El punto negro no se movía y, a medida que yo avanzaba, tomaba la forma de la cabeza de la bella desconocida. A dos metros estaba segura de que era ella. Ya no huía sino que parecía esperarme con una sonrisa en los deliciosos labios, toda una provocación. Braceé cuanto pude y luego me detuve extenuado cuando casi podía tocarla alargando el brazo. Entonces abrí la boca para respirar, porque me faltaba el aire, y una bocanada de agua salada entró de repente en mi cuerpo. Tosí y vomité con violencia mientras hacía un gesto angustioso con el brazo a la joven desconocida reclamando su ayuda. Estaba extenuado, no conseguía mantenerme a flote, los brazos y las piernas me dolían, el cuerpo me pesaba y el corazón bombeaba la sangre a un ritmo cada vez más creciente que yo sentía replicando en mis sienes. Agité los dos brazos mientras seguía tragando agua y tosiendo. La sonrisa había desaparecido de los labios de la muchacha y su expresión se había vuelto adusta mientras se acercaba bogando sin esfuerzo. Manoteé desesperado sintiendo que me hundía. Nunca había sido un buen nadador. La chica pasó por delante de mí, como siempre lo había hecho, sin mirarme, ignorándome, se sumergió bajo el agua, emergió seis metros más allá y pronto desapareció en dirección a la playa.

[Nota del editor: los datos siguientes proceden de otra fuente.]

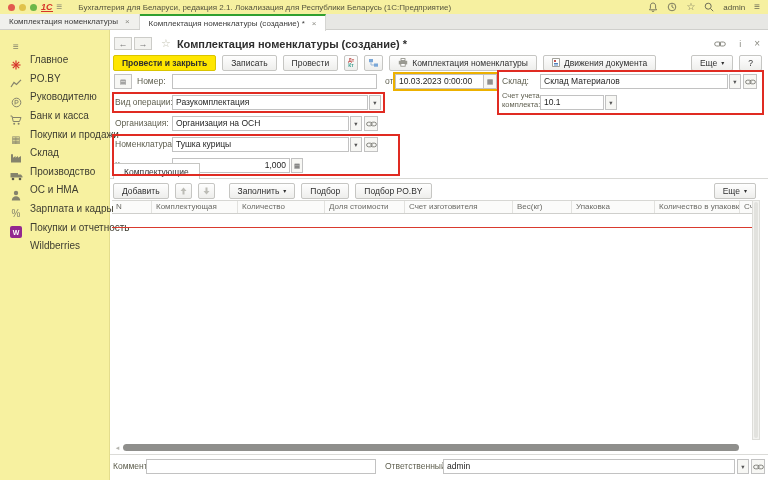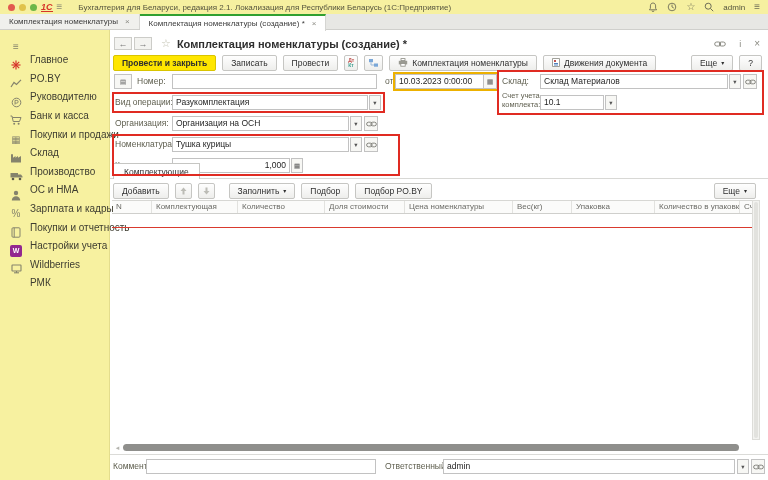--- a/index.html
+++ b/index.html
@@ -400,7 +400,7 @@
     <span class="th" style="width:86px;">Комплектующая</span>
     <span class="th" style="width:87px;">Количество</span>
     <span class="th" style="width:80px;">Доля стоимости</span>
-    <span class="th" style="width:108px;">Цена номенклатуры</span>
+    <span class="th" style="width:108px;">Счет изготовителя</span>
     <span class="th" style="width:59px;">Вес(кг)</span>
     <span class="th" style="width:83px;">Упаковка</span>
     <span class="th" style="width:85px;">Количество в упаковке</span>

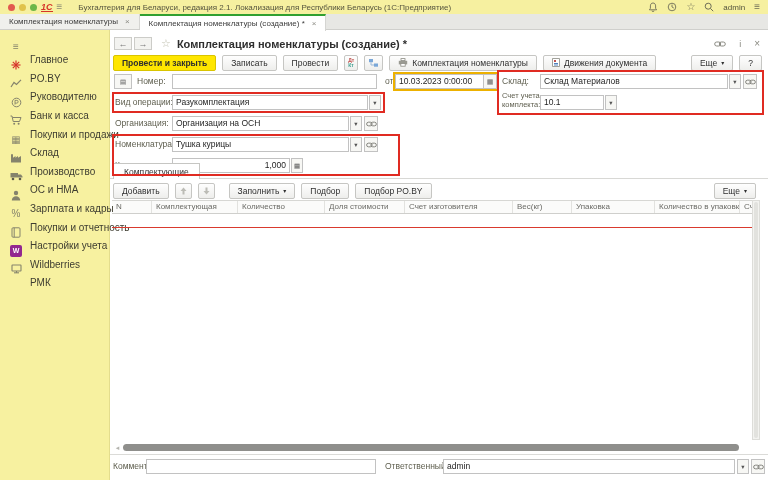--- a/index.html
+++ b/index.html
@@ -218,15 +218,6 @@
   <div class="side-item">
     <span class="side-ico">%</span>
     <span class="side-lbl">Покупки и отчетность</span>
-  </div>
-  <div class="side-item">
-    <span class="side-ico">
-        <svg width="10" height="11" viewBox="0 0 10 11">
-          <rect x="1" y="0.8" width="8" height="9.4" rx="1" fill="none" stroke="#85836c"></rect>
-          <line x1="3.2" y1="0.8" x2="3.2" y2="10.2" stroke="#85836c"></line>
-        </svg>
-      </span>
-    <span class="side-lbl">Настройки учета</span>
   </div>
   <div class="side-item">
     <span class="side-ico">

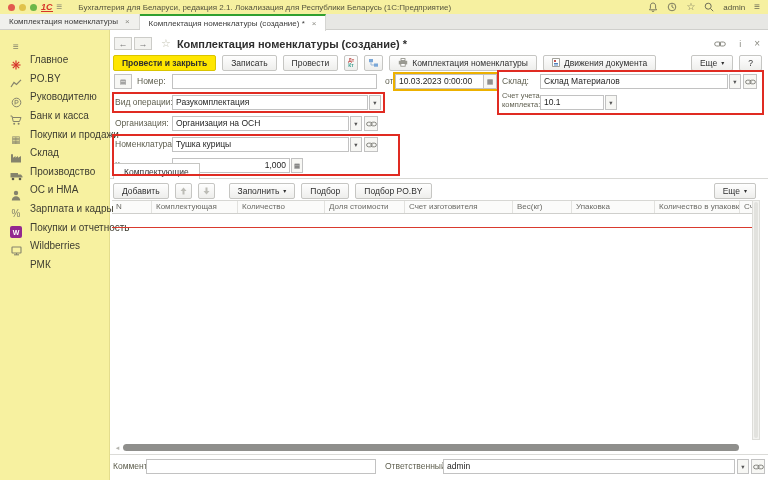--- a/index.html
+++ b/index.html
@@ -224,16 +224,6 @@
         <span class="wb">W</span>
       </span>
     <span class="side-lbl">Wildberries</span>
-  </div>
-  <div class="side-item">
-    <span class="side-ico">
-        <svg width="11" height="10" viewBox="0 0 11 10">
-          <rect x="1" y="1" width="9" height="6" rx="0.5" fill="none" stroke="#85836c" stroke-width="1.1"></rect>
-          <line x1="5.5" y1="7" x2="5.5" y2="8.8" stroke="#85836c"></line>
-          <line x1="3" y1="8.8" x2="8" y2="8.8" stroke="#85836c" stroke-width="1.1"></line>
-        </svg>
-      </span>
-    <span class="side-lbl">РМК</span>
   </div>
 </div>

Deje de ver su cabeza negra perdida en la lejanía; dejé de oír el chapoteo rítmico de sus pies en aquel Mediterráneo tan calmo, una balsa de oro bruñida por el sol, que se empeñaba en convertirse en mi tumba. No había aprendido la lección de Ulises a pesar de que aleccionaba a mis alumnos sobre la sabiduría que encierran los textos de Homero. Las sirenas son sueño y no existen más que en la cabeza de uno.